Nothing in the entries may be altered; copy them all exactly.

BEGIN Provided material

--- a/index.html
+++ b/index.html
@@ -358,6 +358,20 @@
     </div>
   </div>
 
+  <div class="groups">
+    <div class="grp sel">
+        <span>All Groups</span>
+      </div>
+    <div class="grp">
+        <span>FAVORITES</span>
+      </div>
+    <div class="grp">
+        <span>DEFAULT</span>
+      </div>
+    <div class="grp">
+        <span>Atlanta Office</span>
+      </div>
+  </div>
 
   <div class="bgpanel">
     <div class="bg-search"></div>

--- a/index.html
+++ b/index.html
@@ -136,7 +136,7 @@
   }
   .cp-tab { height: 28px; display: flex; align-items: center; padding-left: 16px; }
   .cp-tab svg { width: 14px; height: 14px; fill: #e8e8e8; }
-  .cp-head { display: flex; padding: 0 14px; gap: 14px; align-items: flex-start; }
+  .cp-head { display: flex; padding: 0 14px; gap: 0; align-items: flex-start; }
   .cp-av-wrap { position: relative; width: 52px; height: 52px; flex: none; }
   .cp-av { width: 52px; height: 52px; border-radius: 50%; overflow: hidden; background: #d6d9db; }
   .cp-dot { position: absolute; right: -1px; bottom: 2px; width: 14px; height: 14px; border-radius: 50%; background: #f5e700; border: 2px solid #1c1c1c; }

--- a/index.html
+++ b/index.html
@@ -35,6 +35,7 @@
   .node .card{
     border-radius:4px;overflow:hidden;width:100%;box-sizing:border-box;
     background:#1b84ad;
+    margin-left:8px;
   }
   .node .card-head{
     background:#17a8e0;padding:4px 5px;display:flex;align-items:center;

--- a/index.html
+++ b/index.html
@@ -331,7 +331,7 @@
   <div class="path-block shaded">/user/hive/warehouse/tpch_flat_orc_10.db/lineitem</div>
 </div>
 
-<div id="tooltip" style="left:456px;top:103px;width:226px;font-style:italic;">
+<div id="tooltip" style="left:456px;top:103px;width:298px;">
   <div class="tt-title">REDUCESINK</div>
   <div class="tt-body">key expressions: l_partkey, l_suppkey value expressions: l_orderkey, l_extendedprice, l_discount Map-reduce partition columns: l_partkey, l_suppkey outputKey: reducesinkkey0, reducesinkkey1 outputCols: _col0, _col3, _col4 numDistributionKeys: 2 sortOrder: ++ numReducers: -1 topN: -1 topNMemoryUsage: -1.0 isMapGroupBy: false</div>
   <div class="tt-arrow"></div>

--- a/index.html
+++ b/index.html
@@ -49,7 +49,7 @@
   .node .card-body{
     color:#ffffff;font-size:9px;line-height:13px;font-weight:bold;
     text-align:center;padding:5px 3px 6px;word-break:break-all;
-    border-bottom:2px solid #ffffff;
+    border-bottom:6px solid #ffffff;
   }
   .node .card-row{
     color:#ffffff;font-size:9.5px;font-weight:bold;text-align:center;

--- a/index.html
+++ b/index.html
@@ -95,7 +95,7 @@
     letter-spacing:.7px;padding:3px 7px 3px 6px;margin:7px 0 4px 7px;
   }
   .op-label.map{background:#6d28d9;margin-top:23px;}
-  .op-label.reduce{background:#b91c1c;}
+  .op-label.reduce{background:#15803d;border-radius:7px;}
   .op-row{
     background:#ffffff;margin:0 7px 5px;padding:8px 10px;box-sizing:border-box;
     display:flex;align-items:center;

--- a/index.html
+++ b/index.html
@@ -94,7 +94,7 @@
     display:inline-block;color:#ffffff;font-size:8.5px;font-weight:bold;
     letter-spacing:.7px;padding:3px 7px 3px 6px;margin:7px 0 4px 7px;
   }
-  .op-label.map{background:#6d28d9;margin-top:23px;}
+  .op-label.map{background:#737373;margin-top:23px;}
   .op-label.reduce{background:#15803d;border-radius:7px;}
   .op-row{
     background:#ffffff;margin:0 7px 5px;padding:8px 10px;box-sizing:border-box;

END Provided material

# Solution below:
--- a/index.html
+++ b/index.html
@@ -358,6 +358,20 @@
     </div>
   </div>
 
+  <div class="groups">
+    <div class="grp sel">
+        <span>All Groups</span>
+      </div>
+    <div class="grp">
+        <span>FAVORITES</span>
+      </div>
+    <div class="grp">
+        <span>DEFAULT</span>
+      </div>
+    <div class="grp">
+        <span>Atlanta Office</span>
+      </div>
+  </div>
 
   <div class="bgpanel">
     <div class="bg-search"></div>

--- a/index.html
+++ b/index.html
@@ -136,7 +136,7 @@
   }
   .cp-tab { height: 28px; display: flex; align-items: center; padding-left: 16px; }
   .cp-tab svg { width: 14px; height: 14px; fill: #e8e8e8; }
-  .cp-head { display: flex; padding: 0 14px; gap: 14px; align-items: flex-start; }
+  .cp-head { display: flex; padding: 0 14px; gap: 0; align-items: flex-start; }
   .cp-av-wrap { position: relative; width: 52px; height: 52px; flex: none; }
   .cp-av { width: 52px; height: 52px; border-radius: 50%; overflow: hidden; background: #d6d9db; }
   .cp-dot { position: absolute; right: -1px; bottom: 2px; width: 14px; height: 14px; border-radius: 50%; background: #f5e700; border: 2px solid #1c1c1c; }

--- a/index.html
+++ b/index.html
@@ -35,6 +35,7 @@
   .node .card{
     border-radius:4px;overflow:hidden;width:100%;box-sizing:border-box;
     background:#1b84ad;
+    margin-left:8px;
   }
   .node .card-head{
     background:#17a8e0;padding:4px 5px;display:flex;align-items:center;

--- a/index.html
+++ b/index.html
@@ -331,7 +331,7 @@
   <div class="path-block shaded">/user/hive/warehouse/tpch_flat_orc_10.db/lineitem</div>
 </div>
 
-<div id="tooltip" style="left:456px;top:103px;width:226px;font-style:italic;">
+<div id="tooltip" style="left:456px;top:103px;width:298px;">
   <div class="tt-title">REDUCESINK</div>
   <div class="tt-body">key expressions: l_partkey, l_suppkey value expressions: l_orderkey, l_extendedprice, l_discount Map-reduce partition columns: l_partkey, l_suppkey outputKey: reducesinkkey0, reducesinkkey1 outputCols: _col0, _col3, _col4 numDistributionKeys: 2 sortOrder: ++ numReducers: -1 topN: -1 topNMemoryUsage: -1.0 isMapGroupBy: false</div>
   <div class="tt-arrow"></div>

--- a/index.html
+++ b/index.html
@@ -49,7 +49,7 @@
   .node .card-body{
     color:#ffffff;font-size:9px;line-height:13px;font-weight:bold;
     text-align:center;padding:5px 3px 6px;word-break:break-all;
-    border-bottom:2px solid #ffffff;
+    border-bottom:6px solid #ffffff;
   }
   .node .card-row{
     color:#ffffff;font-size:9.5px;font-weight:bold;text-align:center;

--- a/index.html
+++ b/index.html
@@ -95,7 +95,7 @@
     letter-spacing:.7px;padding:3px 7px 3px 6px;margin:7px 0 4px 7px;
   }
   .op-label.map{background:#6d28d9;margin-top:23px;}
-  .op-label.reduce{background:#b91c1c;}
+  .op-label.reduce{background:#15803d;border-radius:7px;}
   .op-row{
     background:#ffffff;margin:0 7px 5px;padding:8px 10px;box-sizing:border-box;
     display:flex;align-items:center;

--- a/index.html
+++ b/index.html
@@ -94,7 +94,7 @@
     display:inline-block;color:#ffffff;font-size:8.5px;font-weight:bold;
     letter-spacing:.7px;padding:3px 7px 3px 6px;margin:7px 0 4px 7px;
   }
-  .op-label.map{background:#6d28d9;margin-top:23px;}
+  .op-label.map{background:#737373;margin-top:23px;}
   .op-label.reduce{background:#15803d;border-radius:7px;}
   .op-row{
     background:#ffffff;margin:0 7px 5px;padding:8px 10px;box-sizing:border-box;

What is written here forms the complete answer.